Monday, March 23, 2009
Where in the World is Carmen Sandiego?
I spent 5 good years of my life wondering in fact where in the world was Carmen Sandiego. She certainly was a tricky one. To think that there existed a jewel thief manager who could outwit three red-vested 10-to-14-year-old contestants with limited geographic knowledge is absolutely staggering. Even though Carmen and her cohorts were non-threateningly cartoon-animated, we knew of her malevolent misdoings and were eager to locate her and her dim-witted agents. Plus, the victor won an all-expenses paid trip to anywhere in the 48 contiguous United States. I mean, imagine! A chance to fly Delta Airlines coach and stay in a Holiday Inn down in downtown Boise or inner Salt Lake City? Sign me up!

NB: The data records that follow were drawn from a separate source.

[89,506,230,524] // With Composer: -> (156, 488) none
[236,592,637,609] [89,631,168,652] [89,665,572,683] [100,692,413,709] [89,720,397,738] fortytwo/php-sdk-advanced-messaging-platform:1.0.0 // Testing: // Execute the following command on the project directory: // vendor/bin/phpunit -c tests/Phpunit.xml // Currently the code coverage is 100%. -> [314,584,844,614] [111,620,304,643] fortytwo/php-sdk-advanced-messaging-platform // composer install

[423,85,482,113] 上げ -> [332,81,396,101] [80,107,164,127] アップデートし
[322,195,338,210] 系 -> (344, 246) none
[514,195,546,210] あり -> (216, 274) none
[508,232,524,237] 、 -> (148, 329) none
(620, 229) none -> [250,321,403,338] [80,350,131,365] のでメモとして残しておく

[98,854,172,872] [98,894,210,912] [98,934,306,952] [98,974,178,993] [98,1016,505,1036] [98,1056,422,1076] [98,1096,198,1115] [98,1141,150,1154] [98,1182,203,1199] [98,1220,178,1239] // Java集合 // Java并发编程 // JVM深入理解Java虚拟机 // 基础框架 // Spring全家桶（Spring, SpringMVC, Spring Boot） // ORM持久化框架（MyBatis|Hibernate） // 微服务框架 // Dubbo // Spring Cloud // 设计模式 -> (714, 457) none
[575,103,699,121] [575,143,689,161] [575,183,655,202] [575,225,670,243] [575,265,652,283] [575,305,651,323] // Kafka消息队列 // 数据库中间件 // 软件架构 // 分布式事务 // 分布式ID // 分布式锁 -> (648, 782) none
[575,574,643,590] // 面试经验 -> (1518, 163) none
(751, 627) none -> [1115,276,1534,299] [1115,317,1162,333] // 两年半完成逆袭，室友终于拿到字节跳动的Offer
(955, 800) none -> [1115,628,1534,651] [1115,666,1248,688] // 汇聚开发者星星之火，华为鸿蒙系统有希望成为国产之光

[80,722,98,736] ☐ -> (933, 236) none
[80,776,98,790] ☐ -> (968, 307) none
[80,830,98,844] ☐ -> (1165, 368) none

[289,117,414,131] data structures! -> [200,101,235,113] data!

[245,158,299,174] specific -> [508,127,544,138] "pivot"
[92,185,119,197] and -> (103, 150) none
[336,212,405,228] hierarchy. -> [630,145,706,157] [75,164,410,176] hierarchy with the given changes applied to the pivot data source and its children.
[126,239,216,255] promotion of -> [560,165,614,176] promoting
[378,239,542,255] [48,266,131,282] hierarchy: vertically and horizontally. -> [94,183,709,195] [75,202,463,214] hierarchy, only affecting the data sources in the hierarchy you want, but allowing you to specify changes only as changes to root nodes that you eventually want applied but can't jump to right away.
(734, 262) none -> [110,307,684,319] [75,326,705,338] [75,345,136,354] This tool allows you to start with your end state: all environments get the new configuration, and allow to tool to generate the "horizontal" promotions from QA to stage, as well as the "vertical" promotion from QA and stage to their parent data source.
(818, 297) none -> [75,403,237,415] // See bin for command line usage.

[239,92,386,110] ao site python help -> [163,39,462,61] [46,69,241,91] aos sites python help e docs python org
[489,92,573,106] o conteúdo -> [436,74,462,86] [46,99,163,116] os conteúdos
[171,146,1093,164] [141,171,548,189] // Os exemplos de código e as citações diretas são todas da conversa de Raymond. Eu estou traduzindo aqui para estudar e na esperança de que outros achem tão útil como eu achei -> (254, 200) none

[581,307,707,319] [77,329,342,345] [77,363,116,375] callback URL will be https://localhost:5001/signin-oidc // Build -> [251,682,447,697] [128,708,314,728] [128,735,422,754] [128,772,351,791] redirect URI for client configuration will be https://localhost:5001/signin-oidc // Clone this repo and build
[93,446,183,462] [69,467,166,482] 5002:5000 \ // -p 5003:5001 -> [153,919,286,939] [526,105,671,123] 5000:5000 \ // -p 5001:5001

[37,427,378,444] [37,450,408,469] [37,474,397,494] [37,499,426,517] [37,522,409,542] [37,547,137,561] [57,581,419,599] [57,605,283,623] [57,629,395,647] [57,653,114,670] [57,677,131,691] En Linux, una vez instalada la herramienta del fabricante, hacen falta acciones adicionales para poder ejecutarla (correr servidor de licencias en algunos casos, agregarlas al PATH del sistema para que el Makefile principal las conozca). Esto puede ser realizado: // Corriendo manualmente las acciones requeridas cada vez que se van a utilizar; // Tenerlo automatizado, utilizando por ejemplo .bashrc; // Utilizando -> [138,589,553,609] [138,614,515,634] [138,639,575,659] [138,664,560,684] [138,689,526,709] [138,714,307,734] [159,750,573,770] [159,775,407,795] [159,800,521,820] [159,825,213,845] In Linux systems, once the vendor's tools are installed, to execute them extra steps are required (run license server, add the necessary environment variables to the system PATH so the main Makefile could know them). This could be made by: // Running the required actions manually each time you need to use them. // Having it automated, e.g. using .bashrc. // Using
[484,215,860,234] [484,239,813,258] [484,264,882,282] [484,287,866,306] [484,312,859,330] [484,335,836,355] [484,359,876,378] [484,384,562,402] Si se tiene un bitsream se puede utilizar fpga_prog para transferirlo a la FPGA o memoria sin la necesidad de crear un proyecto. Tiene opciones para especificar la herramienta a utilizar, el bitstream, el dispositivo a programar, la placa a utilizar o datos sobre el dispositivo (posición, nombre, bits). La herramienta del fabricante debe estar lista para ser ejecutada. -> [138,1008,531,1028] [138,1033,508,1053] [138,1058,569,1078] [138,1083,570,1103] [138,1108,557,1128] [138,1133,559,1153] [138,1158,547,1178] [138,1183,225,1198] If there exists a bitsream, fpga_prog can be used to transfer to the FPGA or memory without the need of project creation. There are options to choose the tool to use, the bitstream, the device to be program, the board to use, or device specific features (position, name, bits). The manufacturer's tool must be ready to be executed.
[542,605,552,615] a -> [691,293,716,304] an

If you grew up in the 1990s and had a head, the Carmen Sandiego game show theme song was likely stuck in it and playing on repeat. Performed by Rockapella, the leading Folger's coffee commercial-starring a capella quartet of the era, the song was possibly the most captivating and recognizable game-show theme of the decade. Just hearing the opening, "do it, Rockapella!" is enough to mobilize me to doo-wop uncontrollably. In case you've ever managed to expunge this catchy chorus from your brain, here is a handy sing-along video of the song:
The show itself was developed as a response to the alarmingly low level of geographic knowledge amongst America's television-polluted youth. They were already watching TV, so why not throw in some desperately-needed geography lessons? Oldest trick in the PBS play book, presented by Viewers Like You. After all, we couldn't have the Soviets out-knowledging us in the field of maps and atlases--especially considering that when the show first aired, a disturbing number of American-educated children could not even locate the as-of-yet-undefunct Soviet Union on a map.
Once they'd hooked you with the rockin' theme song, they capitalized on your love for Rockapella by featuring them as the "house vocal band and comedy troupe". Really, that's how they were billed. Admittedly, this is probably the highest level to which a moderately humorous a capella group could aspire, but its music scene street credibility is definitely questionable. Rockapella's zany madcap skits paired with Carmen and the gang's animated hijinks were enough to make all of us yearn to be game show gumshoes.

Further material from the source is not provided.